Depuis le malaise d'Hillary Clinton, en marge des commémorations des attentats du World Trade Center, à New York, et l'annonce retardée du diagnostic de sa pneumonie, la presse sérieuse et tabloïd s'accorde pour dire que la communication de crise de la candidate démocrate est ratée. Peut-on rester présidentiable et parler de sa maladie aux Etats-Unis ? Décryptage avec Pierre-Emmanuel Guigo, chercheur Associé au Laboratoire Communication et Politique (CNRS) et maître de conférence à Sciences Po Paris.
FRANCE 2. Alors qu'une vidéo devenue virale depuis le 11 septembre montre Hillary Clinton chancelante, la candidate a assuré ne pas avoir fait de malaise lundi soir sur CNN. En voulant à tout prix euphémiser ce qu'il s'est passé - elle a évoqué un « vertige », une simple « perte d'équilibre » -, la démocrate ne risque-t-elle pas de renvoyer un sentiment de condescendance, voire d’impunité ?
Pierre-Emmanuel Guigo. Hillary Clinton risque surtout de renforcer son image de froideur déjà très ancrée dans l'opinion et qu'elle avait pourtant tenté d'adoucir en s'affichant notamment avec sa fille ou son mari ou en utilisant les réseaux sociaux. Mais elle est aussi bloquée par son concurrent, Donald Trump, qui est toujours en difficulté et n'ayant guère d'argumentaire solide à avancer, préfère l'attaquer sur sa personne.

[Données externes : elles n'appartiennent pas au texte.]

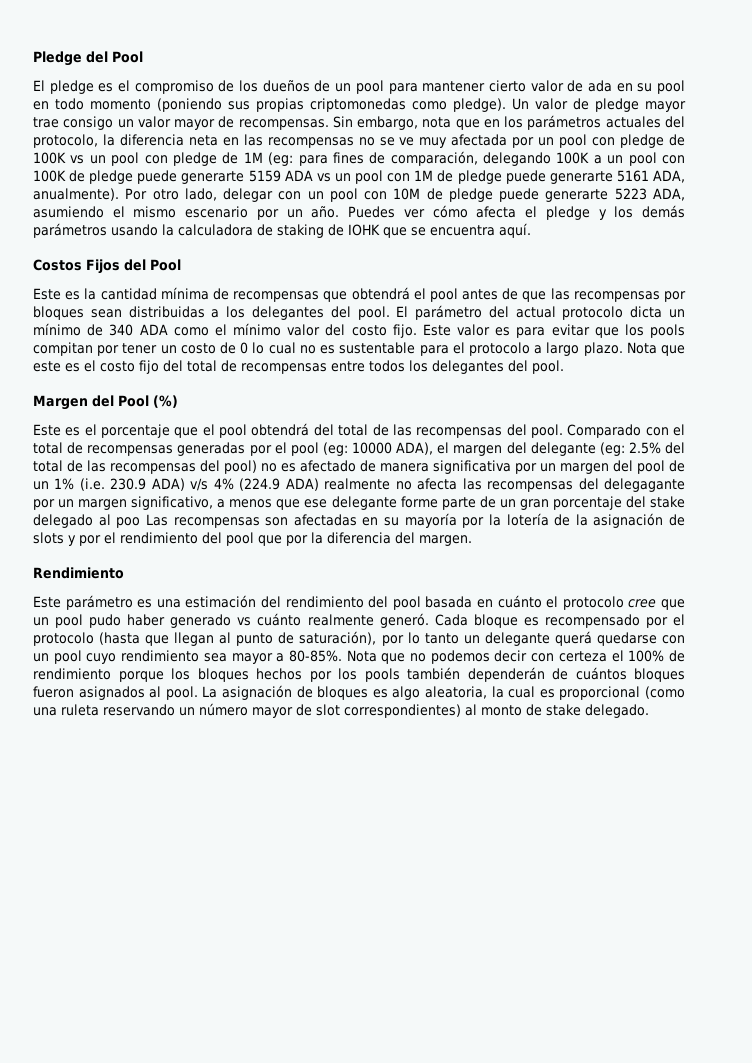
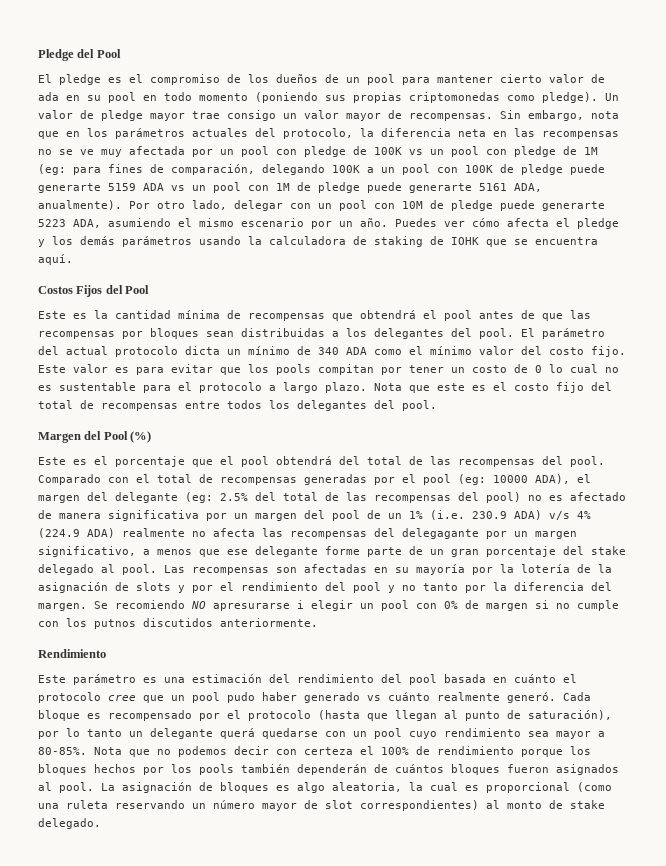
- 2.5% del total de las recompensas del pool) no es afectado de manera significativa por un margen del pool de un 1% (i.e. 230.9 ADA) v/s 4% (224.9 ADA) realmente no afecta las recompensas del delegagante por un margen significativo, a menos que ese delegante forme parte de un gran porcentaje del stake delegado al poo Las recompensas son afectadas en su mayoría por la lotería de la asignación de slots y por el rendimiento del pool que por la diferencia del margen.
+ 2.5% del total de las recompensas del pool) no es afectado de manera significativa por un margen del pool de un 1% (i.e. 230.9 ADA) v/s 4% (224.9 ADA) realmente no afecta las recompensas del delegagante por un margen significativo, a menos que ese delegante forme parte de un gran porcentaje del stake delegado al pool. Las recompensas son afectadas en su mayoría por la lotería de la asignación de slots y por el rendimiento del pool y no tanto por la diferencia del margen. Se recomiendo NO apresurarse i elegir un pool con 0% de margen si no cumple con los putnos discutidos anteriormente.

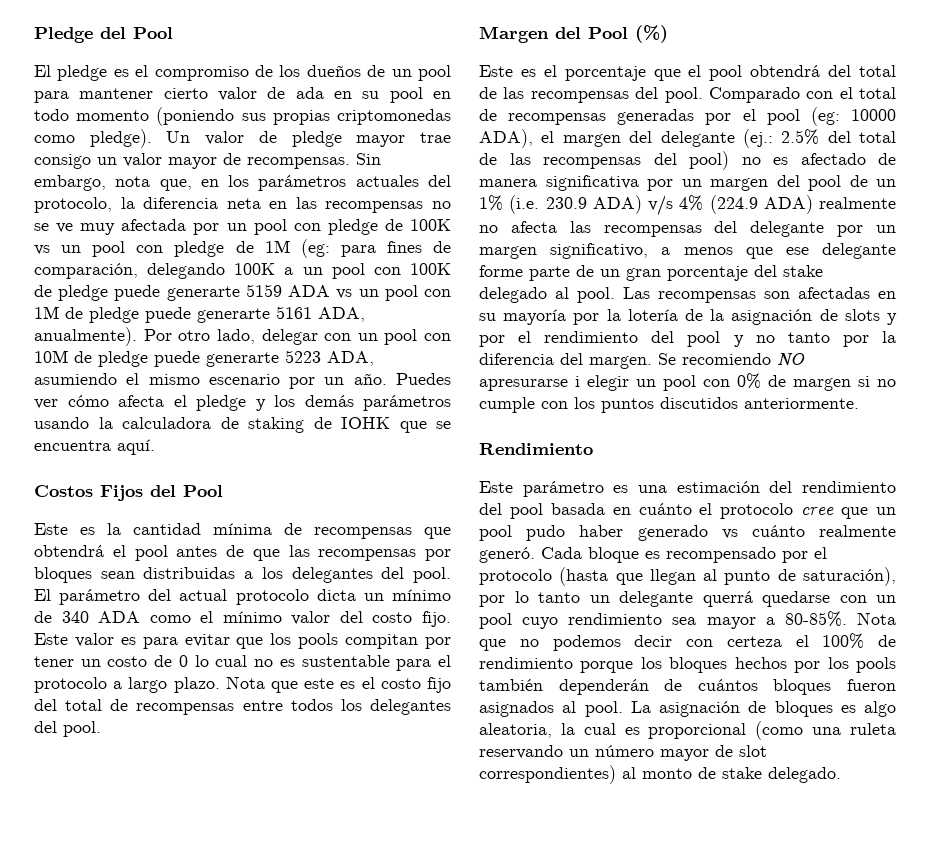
- Sin embargo, nota que en los parámetros actuales del protocolo, la diferencia neta en las recompensas no se ve muy afectada por un pool con pledge de 100K vs un pool con pledge de 1M (eg:
+ Sin embargo, nota que, en los parámetros actuales del protocolo, la diferencia neta en las recompensas no se ve muy afectada por un pool con pledge de 100K vs un pool con pledge de 1M (eg:
- 10000 ADA), el margen del delegante (eg:
+ 10000 ADA), el margen del delegante (ej.:
- 2.5% del total de las recompensas del pool) no es afectado de manera significativa por un margen del pool de un 1% (i.e. 230.9 ADA) v/s 4% (224.9 ADA) realmente no afecta las recompensas del delegagante por un margen significativo, a menos que ese delegante forme parte de un gran porcentaje del stake delegado al pool.
+ 2.5% del total de las recompensas del pool) no es afectado de manera significativa por un margen del pool de un 1% (i.e. 230.9 ADA) v/s 4% (224.9 ADA) realmente no afecta las recompensas del delegante por un margen significativo, a menos que ese delegante forme parte de un gran porcentaje del stake delegado al pool.
- Se recomiendo NO apresurarse i elegir un pool con 0% de margen si no cumple con los putnos discutidos anteriormente.
+ Se recomiendo NO apresurarse i elegir un pool con 0% de margen si no cumple con los puntos discutidos anteriormente.
- Cada bloque es recompensado por el protocolo (hasta que llegan al punto de saturación), por lo tanto un delegante querá quedarse con un pool cuyo rendimiento sea mayor a 80-85%.
+ Cada bloque es recompensado por el protocolo (hasta que llegan al punto de saturación), por lo tanto un delegante querrá quedarse con un pool cuyo rendimiento sea mayor a 80-85%.

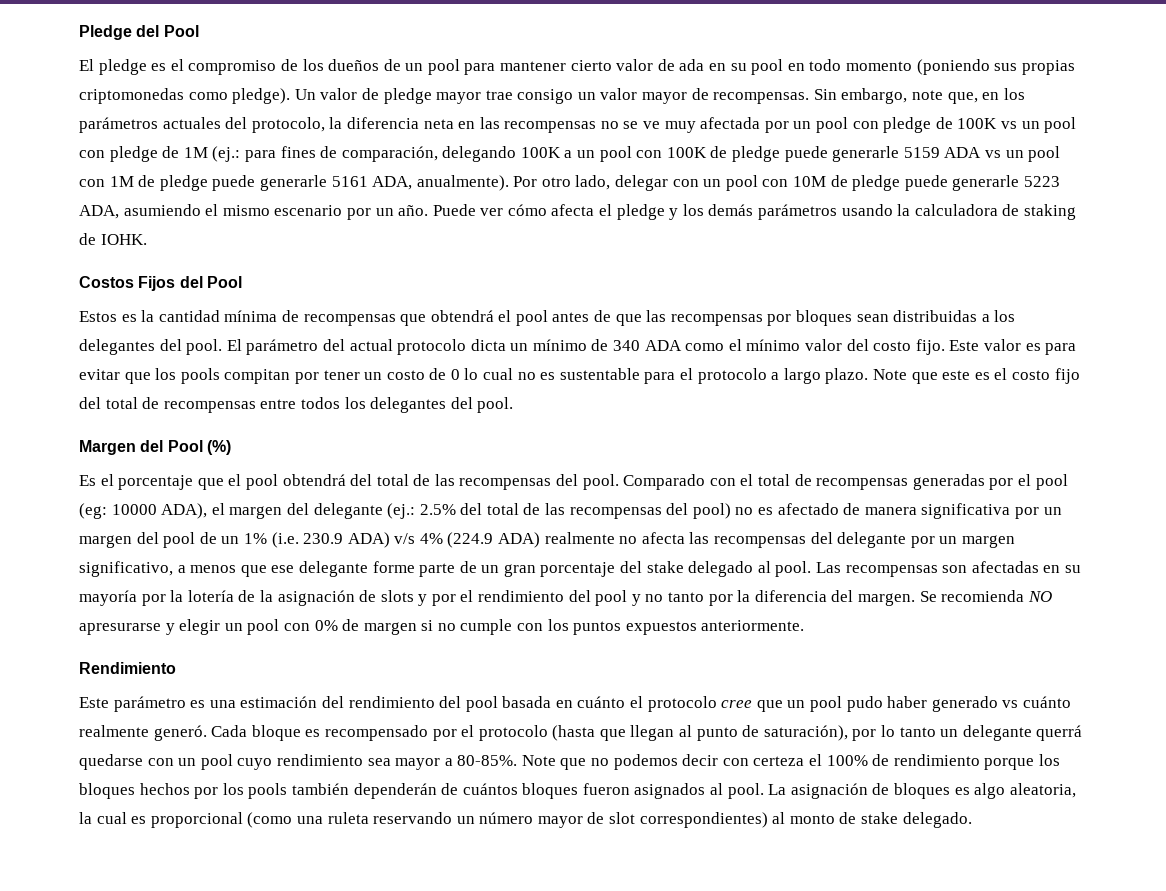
- Sin embargo, nota que, en los parámetros actuales del protocolo, la diferencia neta en las recompensas no se ve muy afectada por un pool con pledge de 100K vs un pool con pledge de 1M (eg:
+ Sin embargo, note que, en los parámetros actuales del protocolo, la diferencia neta en las recompensas no se ve muy afectada por un pool con pledge de 100K vs un pool con pledge de 1M (ej.:
- para fines de comparación, delegando 100K a un pool con 100K de pledge puede generarte 5159 ADA vs un pool con 1M de pledge puede generarte 5161 ADA, anualmente).
+ para fines de comparación, delegando 100K a un pool con 100K de pledge puede generarle 5159 ADA vs un pool con 1M de pledge puede generarle 5161 ADA, anualmente).
- Por otro lado, delegar con un pool con 10M de pledge puede generarte 5223 ADA, asumiendo el mismo escenario por un año.
+ Por otro lado, delegar con un pool con 10M de pledge puede generarle 5223 ADA, asumiendo el mismo escenario por un año.
- Puedes ver cómo afecta el pledge y los demás parámetros usando la calculadora de staking de IOHK que se encuentra aquí.
+ Puede ver cómo afecta el pledge y los demás parámetros usando la calculadora de staking de IOHK.
- Este es la cantidad mínima de recompensas que obtendrá el pool antes de que las recompensas por bloques sean distribuidas a los delegantes del pool.
+ Estos es la cantidad mínima de recompensas que obtendrá el pool antes de que las recompensas por bloques sean distribuidas a los delegantes del pool.
- Nota que este es el costo fijo del total de recompensas entre todos los delegantes del pool.
+ Note que este es el costo fijo del total de recompensas entre todos los delegantes del pool.
- Este es el porcentaje que el pool obtendrá del total de las recompensas del pool.
+ Es el porcentaje que el pool obtendrá del total de las recompensas del pool.
- Se recomiendo NO apresurarse i elegir un pool con 0% de margen si no cumple con los puntos discutidos anteriormente.
+ Se recomienda NO apresurarse y elegir un pool con 0% de margen si no cumple con los puntos expuestos anteriormente.
- Nota que no podemos decir con certeza el 100% de rendimiento porque los bloques hechos por los pools también dependerán de cuántos bloques fueron asignados al pool.
+ Note que no podemos decir con certeza el 100% de rendimiento porque los bloques hechos por los pools también dependerán de cuántos bloques fueron asignados al pool.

FRANCE 2. Au sujet de l'affaire, David Axelrod, conseiller politique de Barack Obama, s’est fendu d’un commentaire acide : « On peut soigner une pneumonie avec des antibiotiques mais quel est le traitement pour un goût maladif du secret qui crée des problèmes à répétition ? » Pourquoi Hillary Clinton ne parvient-elle pas à gagner en transparence depuis le début de la campagne ?
Pierre-Emmanuel Guigo. Il est clair qu'Hillary Clinton n'aime guère se livrer sans tout contrôler. Cela est peut-être dû à sa psychologie, mais surtout à ses expériences personnelles. Il ne faut pas oublier qu'elle a vécu durement le dévoilement non maîtrisé de sa vie privée avec le scandale Lewinsky dans les années 1990.
FRANCE 2. Pourquoi Donald Trump fait-il profil bas depuis ce week-end? La mauvaise santé présumée de sa rivale était pourtant devenue un angle d’attaque incontournable de sa campagne...
Pierre-Emmanuel Guigo. Donald Trump n'avait guère de choix que de changer de stratégie. Il était largement donné perdant dans tous les sondages. Son style tout en excès pouvait répugner les électeurs au moment de mettre leur bulletin dans l'urne. Et le recentrement, après les primaires, est d'ailleurs une stratégie classique de second tour.
FRANCE 2. Pensez-vous que la santé d’Hillary Clinton sera évoquée lors du premier débat entre les deux candidats, qui se tiendra dans l'Etat de New York, le 26 septembre prochain ?
Pierre-Emmanuel Guigo. Assurément. On a déjà vu dans les débats présidentiels des candidats devoir s'expliquer sur leur vie privée. La "peopolisation" du politique et le dévoilement de la vie privée y sont beaucoup plus développés qu'en France. Il y a un souci de transparence qui est bien loin des habitudes françaises. Dès les années 1950, Nixon, alors vice-président avait dû s'expliquer sur les cadeaux qu'il avait reçu et notamment son petit chien Cheekers.
FRANCE 2. On peut donc rester présidentiable et communiquer sur sa maladie...
Pierre-Emmanuel Guigo. Je dirais même que c'est devenu une obligation. Outre l'importance de la vie privée des politiques dans le débat public américain, la santé est un élément crucial de l'exercice du pouvoir. On sait comment les maladies de Georges Pompidou ou de François Mitterrand ont pu peser sur la fin de leurs mandats. En outre, pour la première fois depuis longtemps on a deux présidentiables âgés et les électeurs peuvent donc s'inquiéter de leur état de santé. On retrouve d'ailleurs cela en France avec les attaques sur l'âge d'Alain Juppé qui n'a cessé de se montrer en bonne forme, allant jusqu'à jouer au "beer-pong" avec des jeunes.